╭─ Record extracts
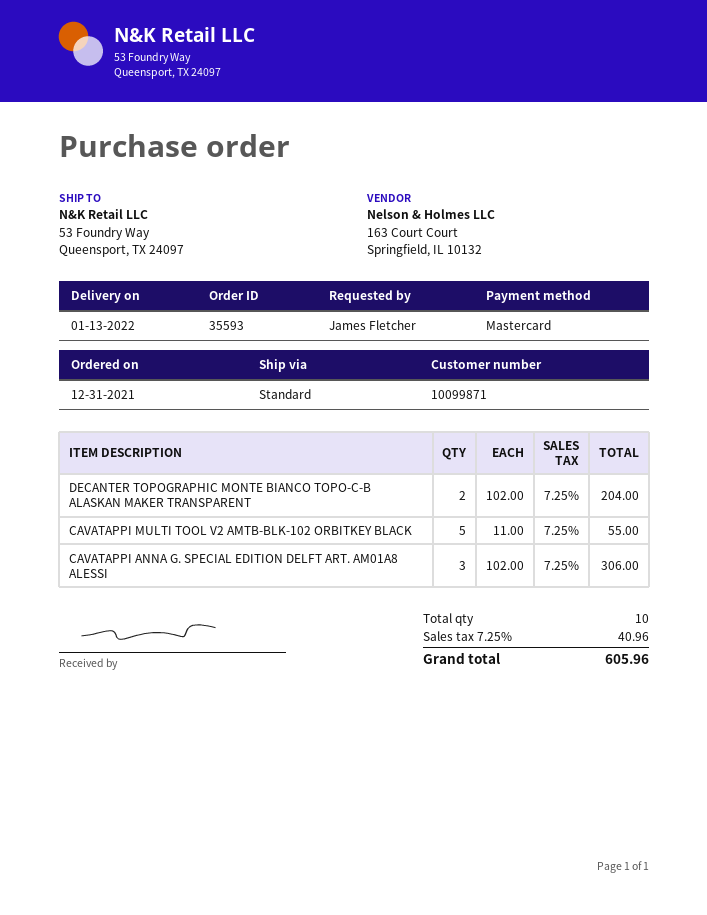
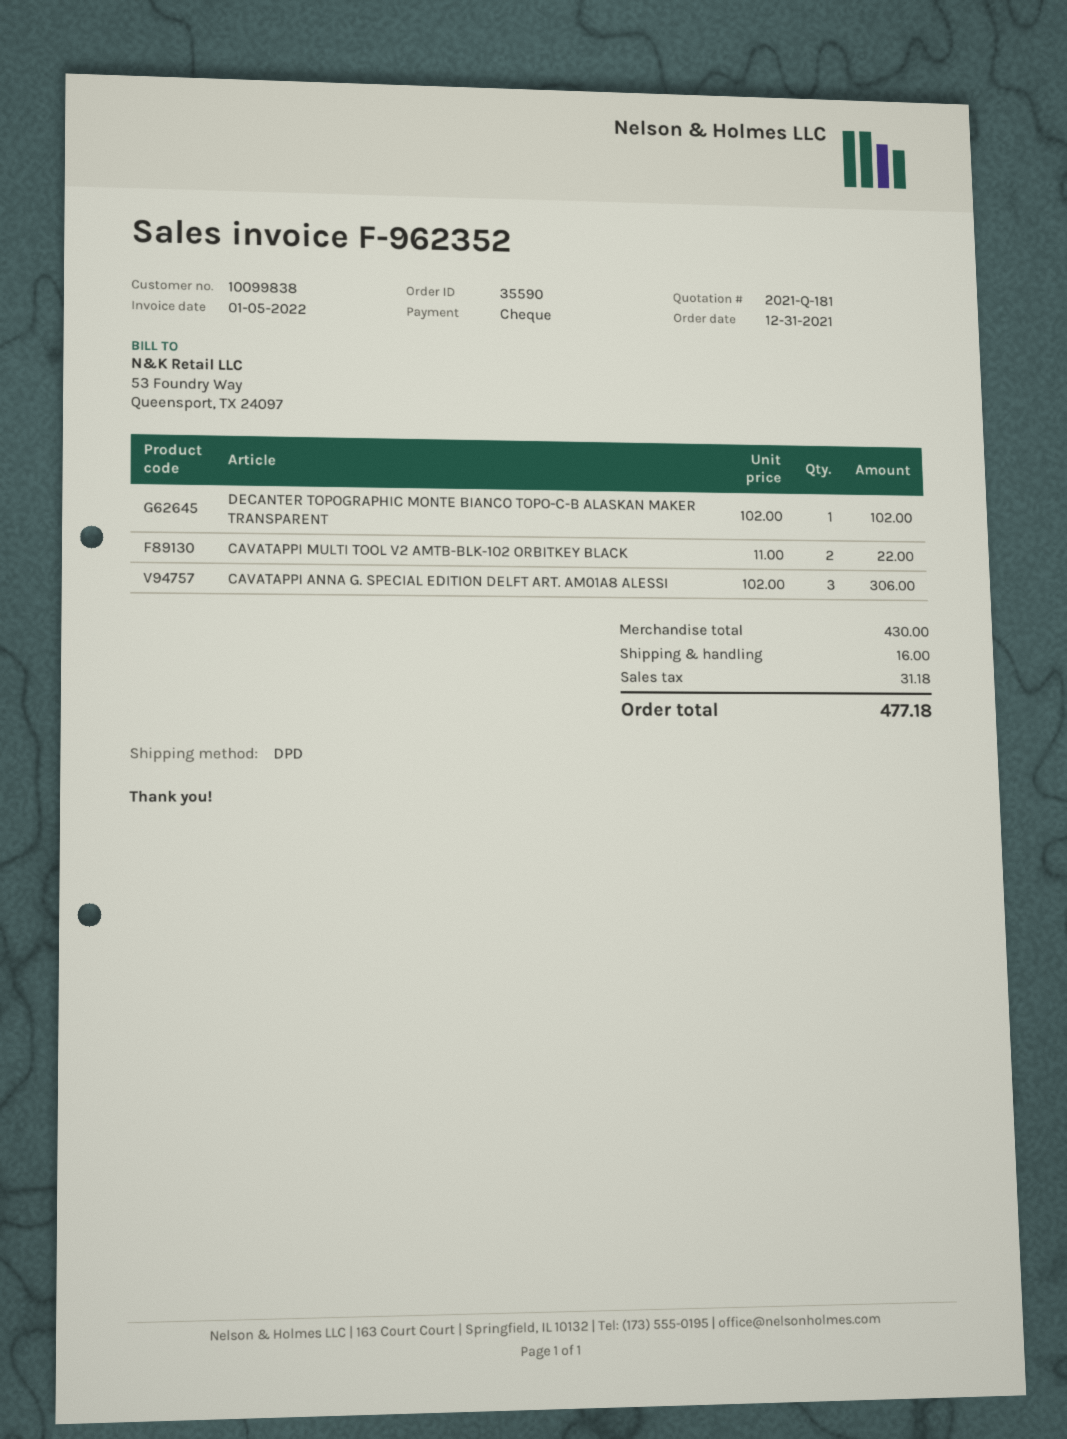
order number: 35593 -> 35590
customer number: 10099871 -> 10099838
payment method: Mastercard -> cheque
shipping method: standard -> DPD
DECANTER TOPOGRAPHIC MONTE BIANCO TOPO-C-B ALASKAN MAKER TRANSPARENT: 2 x 102.00 = 204.00 -> 1 x 102.00 = 102.00
CAVATAPPI MULTI TOOL V2 AMTB-BLK-102 ORBITKEY BLACK: 5 x 11.00 = 55.00 -> 2 x 11.00 = 22.00
shipping: none -> 16.00
tax: 40.96 -> 31.18
total: 605.96 -> 477.18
╰─
- Work instruction -
Copy out each record word for word and omit any pictures.

- Solution to this problem -
order number: 35593 -> 35590
customer number: 10099871 -> 10099838
payment method: Mastercard -> cheque
shipping method: standard -> DPD
DECANTER TOPOGRAPHIC MONTE BIANCO TOPO-C-B ALASKAN MAKER TRANSPARENT: 2 x 102.00 = 204.00 -> 1 x 102.00 = 102.00
CAVATAPPI MULTI TOOL V2 AMTB-BLK-102 ORBITKEY BLACK: 5 x 11.00 = 55.00 -> 2 x 11.00 = 22.00
shipping: none -> 16.00
tax: 40.96 -> 31.18
total: 605.96 -> 477.18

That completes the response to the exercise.